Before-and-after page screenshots
# # # # #

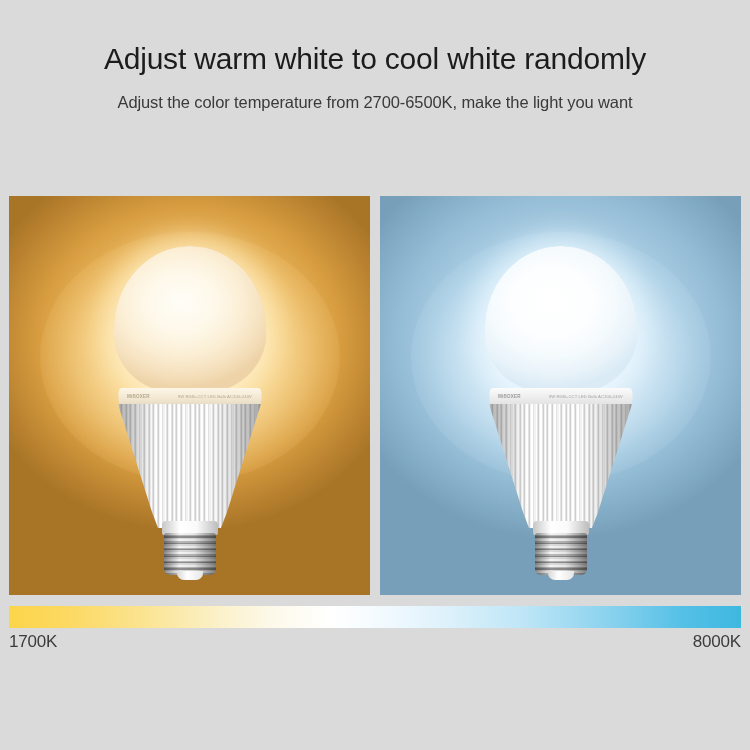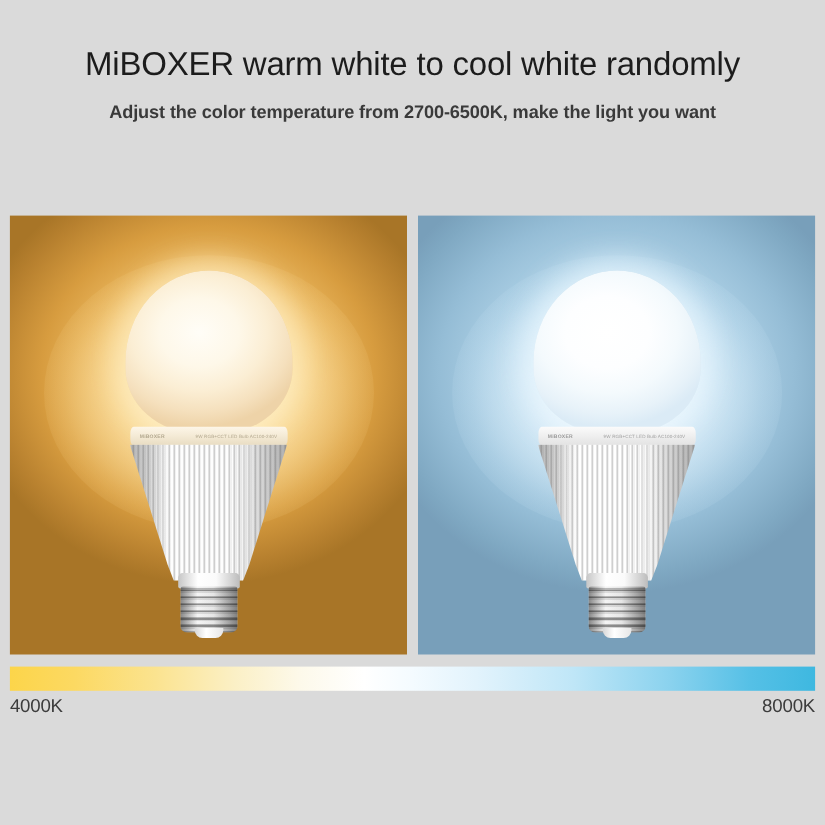--- a/index.html
+++ b/index.html
@@ -17,21 +17,21 @@
     font-size:30px;
     font-weight:400;
     color:#1c1c1c;
     letter-spacing:-0.2px;
     line-height:1.12;
     white-space:nowrap;
   }
   .subhead {
     margin-top:17px;
     font-size:16.5px;
-    font-weight:700;
+    font-weight:400;
     color:#3a3a3a;
     letter-spacing:-0.1px;
     white-space:nowrap;
   }
 
   
   .panels {
     position:absolute;
     top:196px; left:9px;
     width:732px; height:399px;
@@ -241,21 +241,21 @@
     justify-content:space-between;
     font-size:17px;
     color:#3c3c3c;
     letter-spacing:-0.2px;
   }
 </style>
 </head>
 <body>
 
 <div class="header">
-  <div class="headline">MiBOXER warm white to cool white randomly</div>
+  <div class="headline">Adjust warm white to cool white randomly</div>
   <div class="subhead">Adjust the color temperature from 2700-6500K, make the light you want</div>
 </div>
 
 <div class="panels">
 
   <div class="panel panel-warm">
     <div class="bulb-halo"></div>
     <div class="bulb">
       <div class="bulb-dome"></div>
       <div class="bulb-collar">
@@ -285,15 +285,15 @@
       <div class="bulb-neck"></div>
       <div class="bulb-base"></div>
       <div class="bulb-base-tip"></div>
     </div>
   </div>
 
 </div>
 
 <div class="cct-bar"></div>
 <div class="cct-labels">
-  <span>4000K</span>
+  <span>1700K</span>
   <span>8000K</span>
 </div>
 
 </body></html>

# # # # #

WHAT IS NEEDED =>
Show every line above in which the word "randomly" is found.

OUTPUT OF THE EXERCISE =>
-  <div class="headline">MiBOXER warm white to cool white randomly</div>
+  <div class="headline">Adjust warm white to cool white randomly</div>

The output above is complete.